[DATA TO PROCESS]
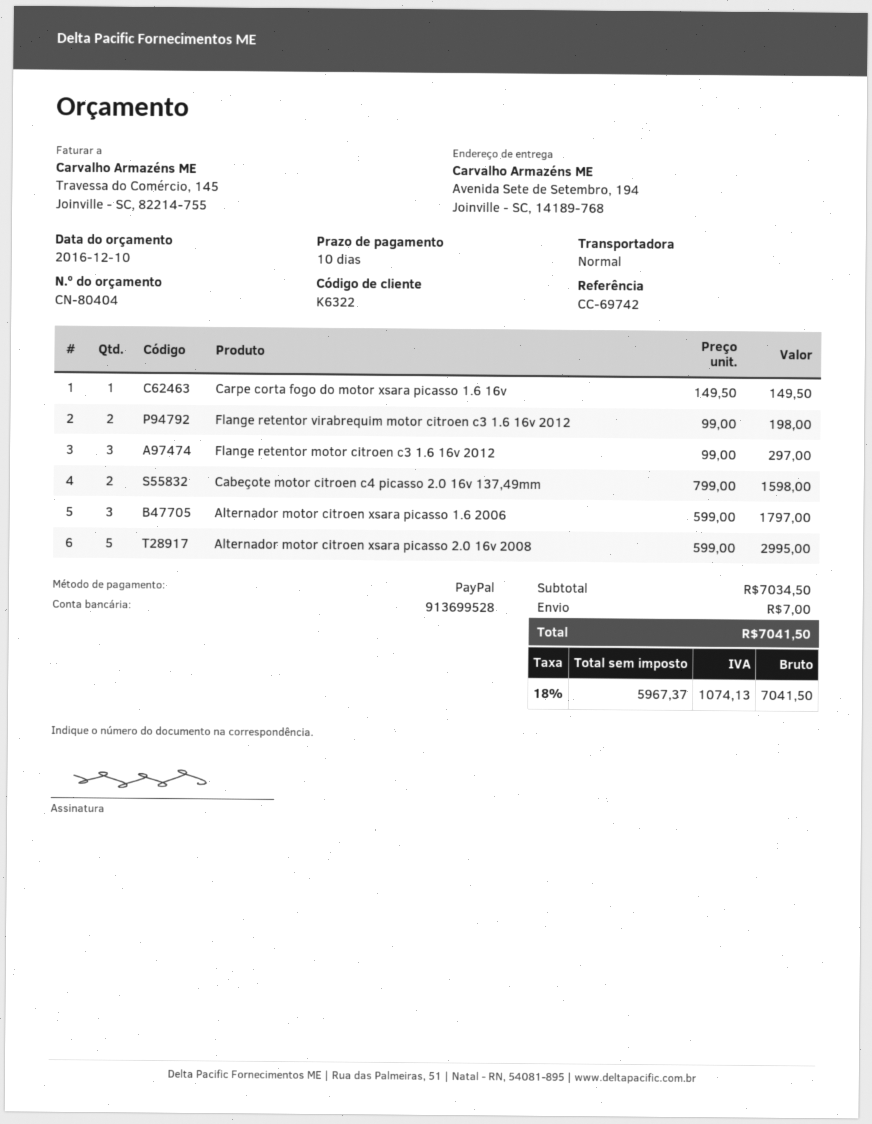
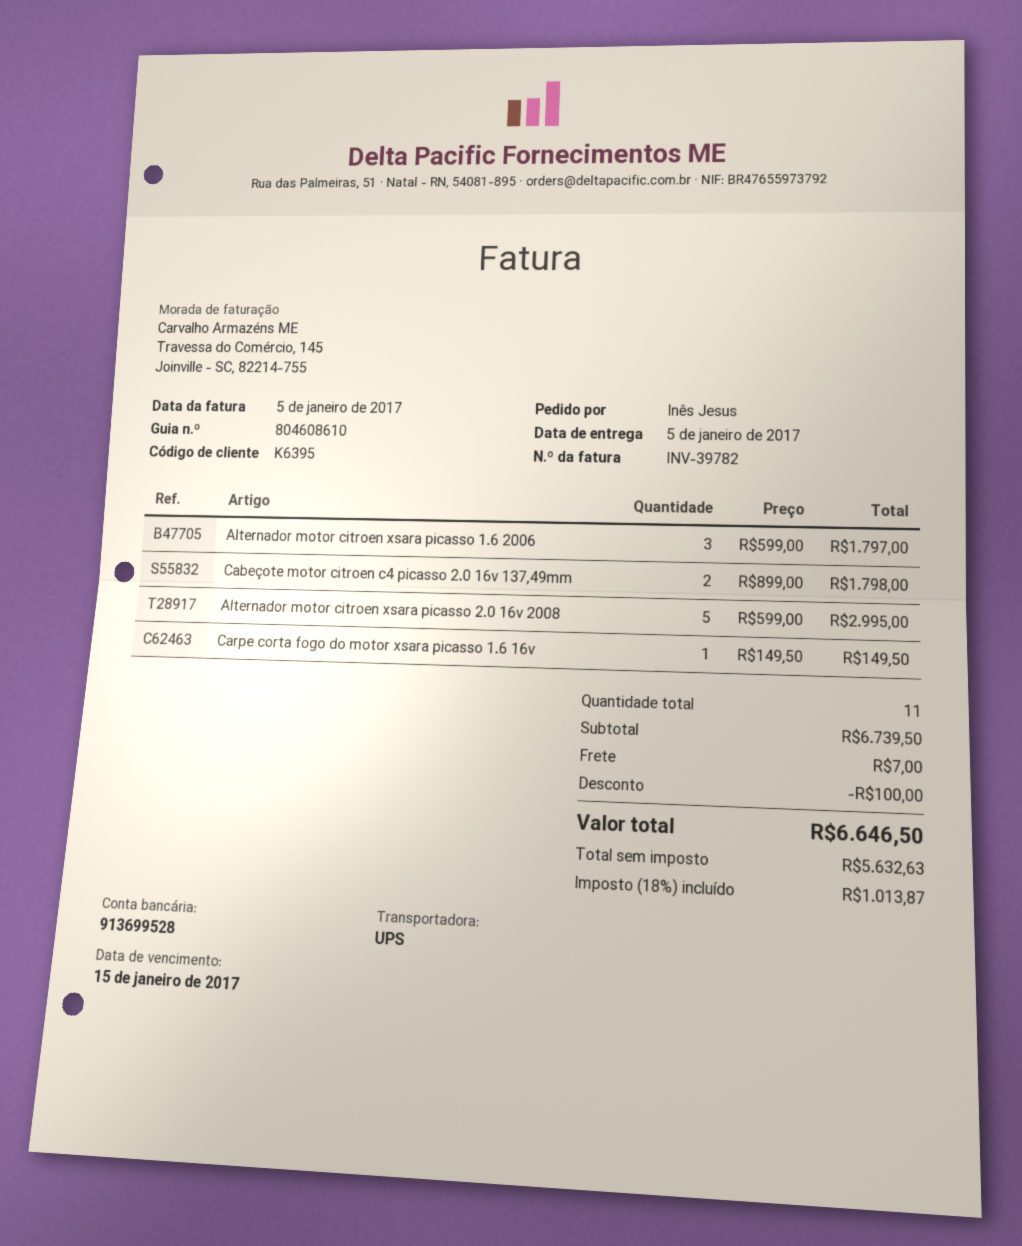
customer number: K6322 -> K6395
shipping method: standard -> UPS
Flange retentor virabrequim motor citroen c3 1.6 16v 2012: 2 x 99.00 = 198.00 -> none
Flange retentor motor citroen c3 1.6 16v 2012: 3 x 99.00 = 297.00 -> none
Cabeçote motor citroen c4 picasso 2.0 16v 137,49mm: 2 x 799.00 = 1598.00 -> 2 x 899.00 = 1798.00
subtotal: 7034.50 -> 6739.50
discount: none -> 100.00
net: 5967.37 -> 5632.63
tax: 18% = 1074.13 -> 18% = 1013.87
total: 7041.50 -> 6646.50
[/DATA TO PROCESS]
#### ACTION ITEM:
Please quote nothing but the lines from the line with "subtotal: 7034.50 -> 6739.50" through the end of the data above, exactly as written, ends included.

#### OUTPUT FOR THIS EXERCISE:
subtotal: 7034.50 -> 6739.50
discount: none -> 100.00
net: 5967.37 -> 5632.63
tax: 18% = 1074.13 -> 18% = 1013.87
total: 7041.50 -> 6646.50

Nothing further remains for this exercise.